Every particle, atom and molecule each have their own range within which they exist and contribute to the successful, or sometimes disastrous, creation of the eyewateringly complex system that is life. They can coalesce in many different configurations as a result of their individual property of infinite uncertainty. This is generally successful, creating larger more complex biological structures each of which carries it’s own property of infinite uncertainty.
This is of course all complete biological speculation on my part. We’re told that the human genome is by no means the longest and yet those organisms with longer genomes do reproduce with striking similarities between offspring. Take the Marbled Lungfish, for example. Its genome length completely dwarfs the human genome, yet they all look the same, or do they?. It could be that the lung fishes’ genome contains a lot more meaningless DNA, and is therefore meaningfully less than the human genome. Or, it could be that it’s just me being speciesist.
Those Marbled Lung fish all look the same to us.
What It All Means
What is the point of all of this then? Well, apart from what I've written the answer is really very very simple. The Property Of Infinite Uncertainty provides for probability that does not exist in a linear deterministic existence. That probability, which is incalculable, provides opportunity for events to happen, events that are absolutely critical to our reality, and pretty much everything else as far as I can see. They are critical to an absolutely necessary process of creation and destruction that serve as a foundation for everything in our existence. That creation and destruction provides for renewal and regeneration, and that is the one thing that complex systems rely on for their successful continuation. Without that process, or a restriction thereof, as I will demonstrate in the future, complex systems such as humanity will initially stagnate, it will then wither and it will die
Happy days, but not really.
So then, as you’ve read, I have demonstrated that the property of infinite uncertainty has a direct and meaningful impact on our world and ourselves. It’s clear that in the built environment, the impact is small, as it needs to be, but it’s not zero. In environments beyond that, nature for example, the infinite uncertainty can be huge, gargantuan even. One things is for sure though, all of those infinite uncertainties, big and small, contribute to the creation and destruction the renewal and regeneration of our reality.
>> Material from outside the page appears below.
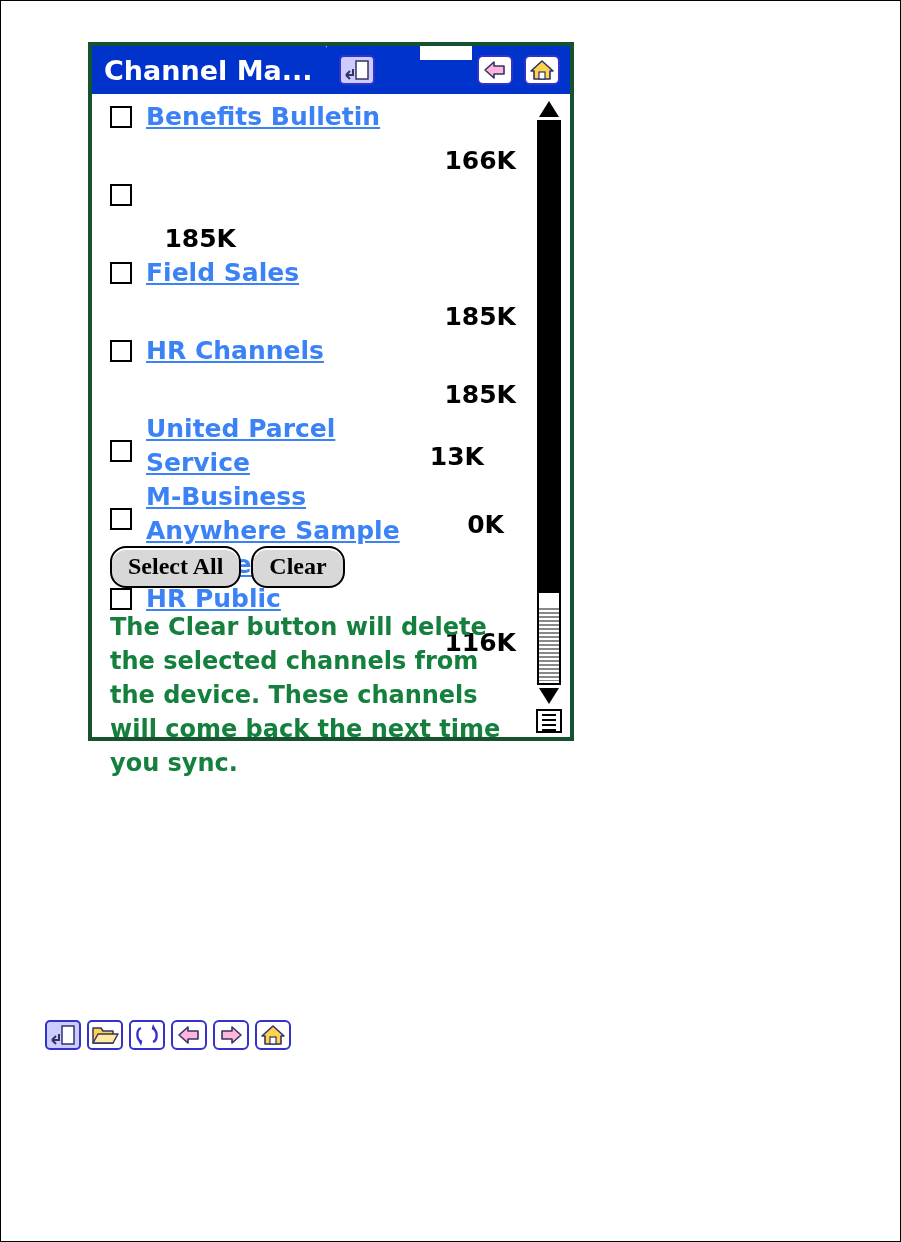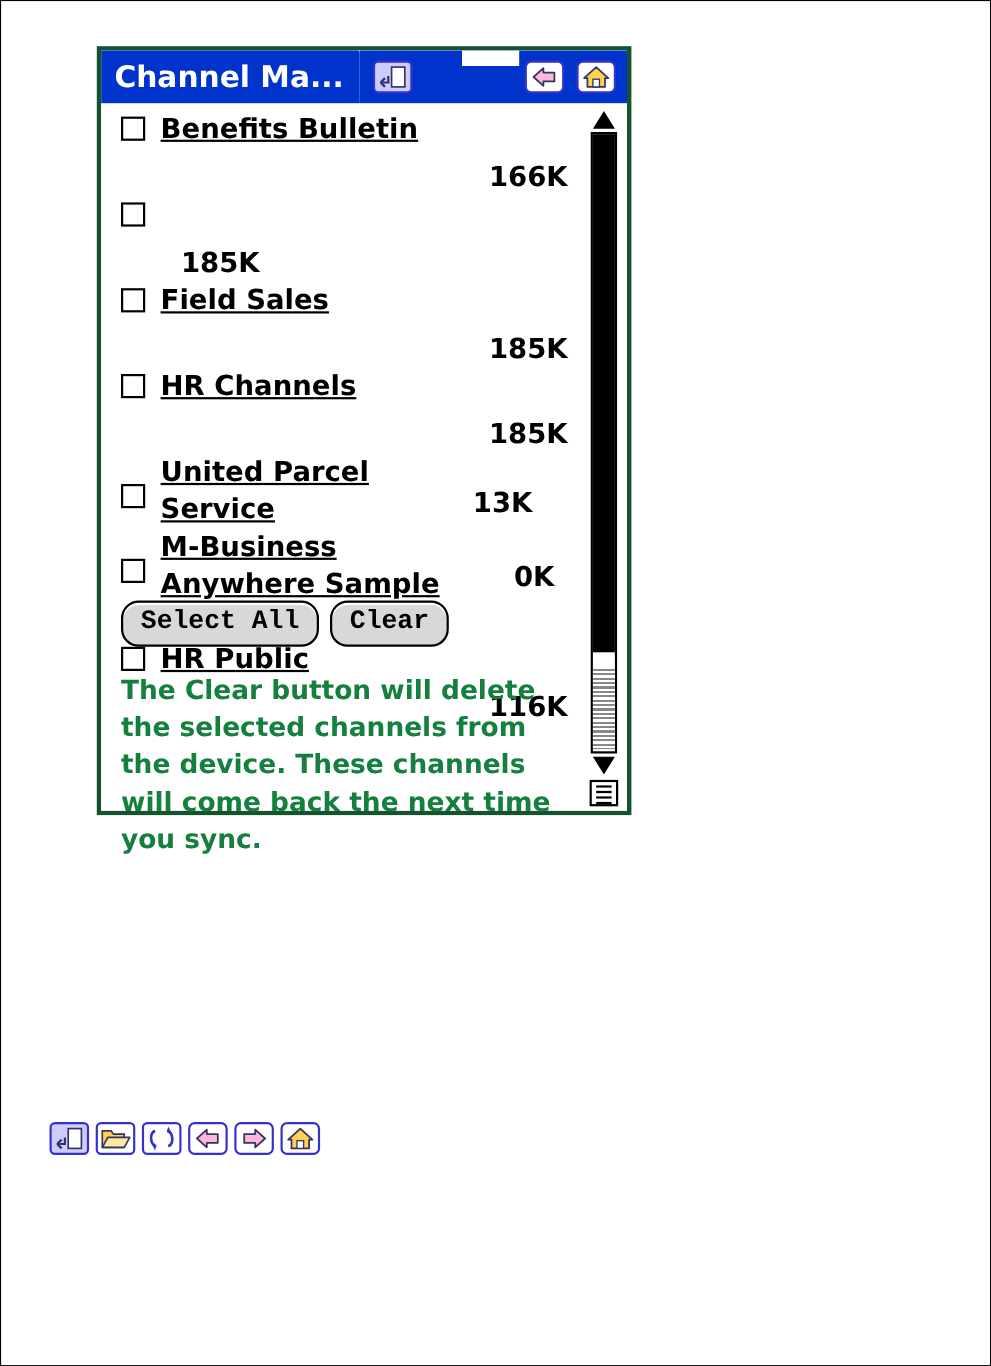"Benefits Bulletin" .name { color: #000000 -> #3b82f6 }
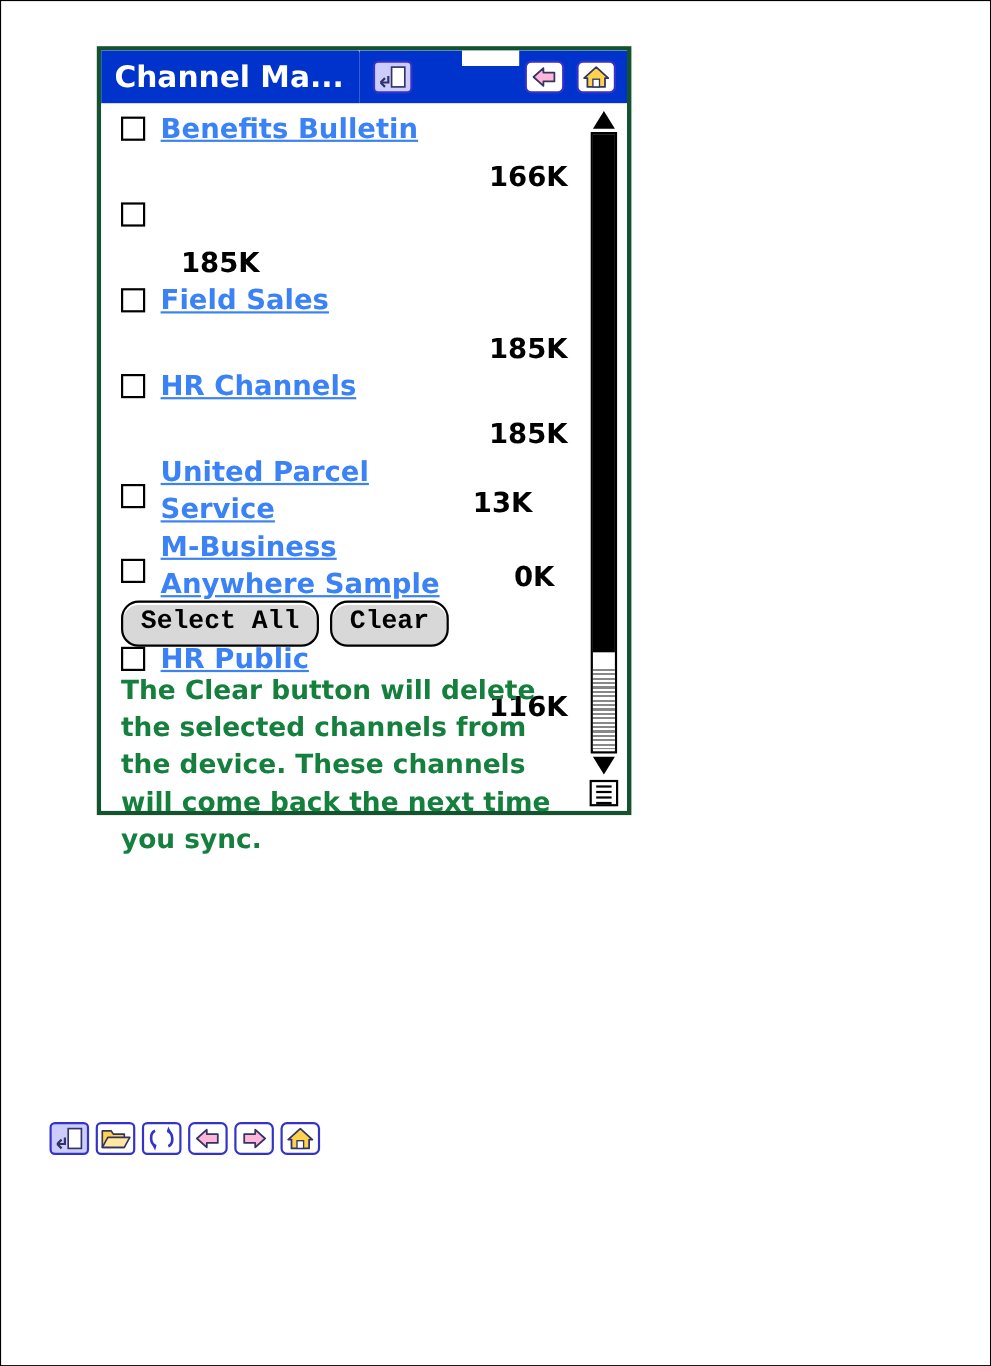"Select All" .btn { font-family: Liberation Mono, monospace -> Liberation Serif, serif }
Anyway, as limited as this little post is, that pretty much covers it for part four of The Property of Infinite Uncertainty, with respect to the physical world, I suppose. There is so much more that could be written to provide a deeper, broader understanding of how the property of infinite uncertainty directly contributes to a viable and meaningful universe. However, I suspect this article is already into the TL:DR category, so this’ll be just about the end of that. But if you do have any questions, please ask away I'm happy to expand on what I've written to continue the discussion.
In part five I’m going to cover the most important aspect of the property of infinity, and the reason for starting all of this in the first place. That is, what happens when it gets turned off or highly restricted? In the meantime, take it easy and never forget, we only get one chance at this life, or maybe it’s heaps.
Yeah, those humans all look the same to us.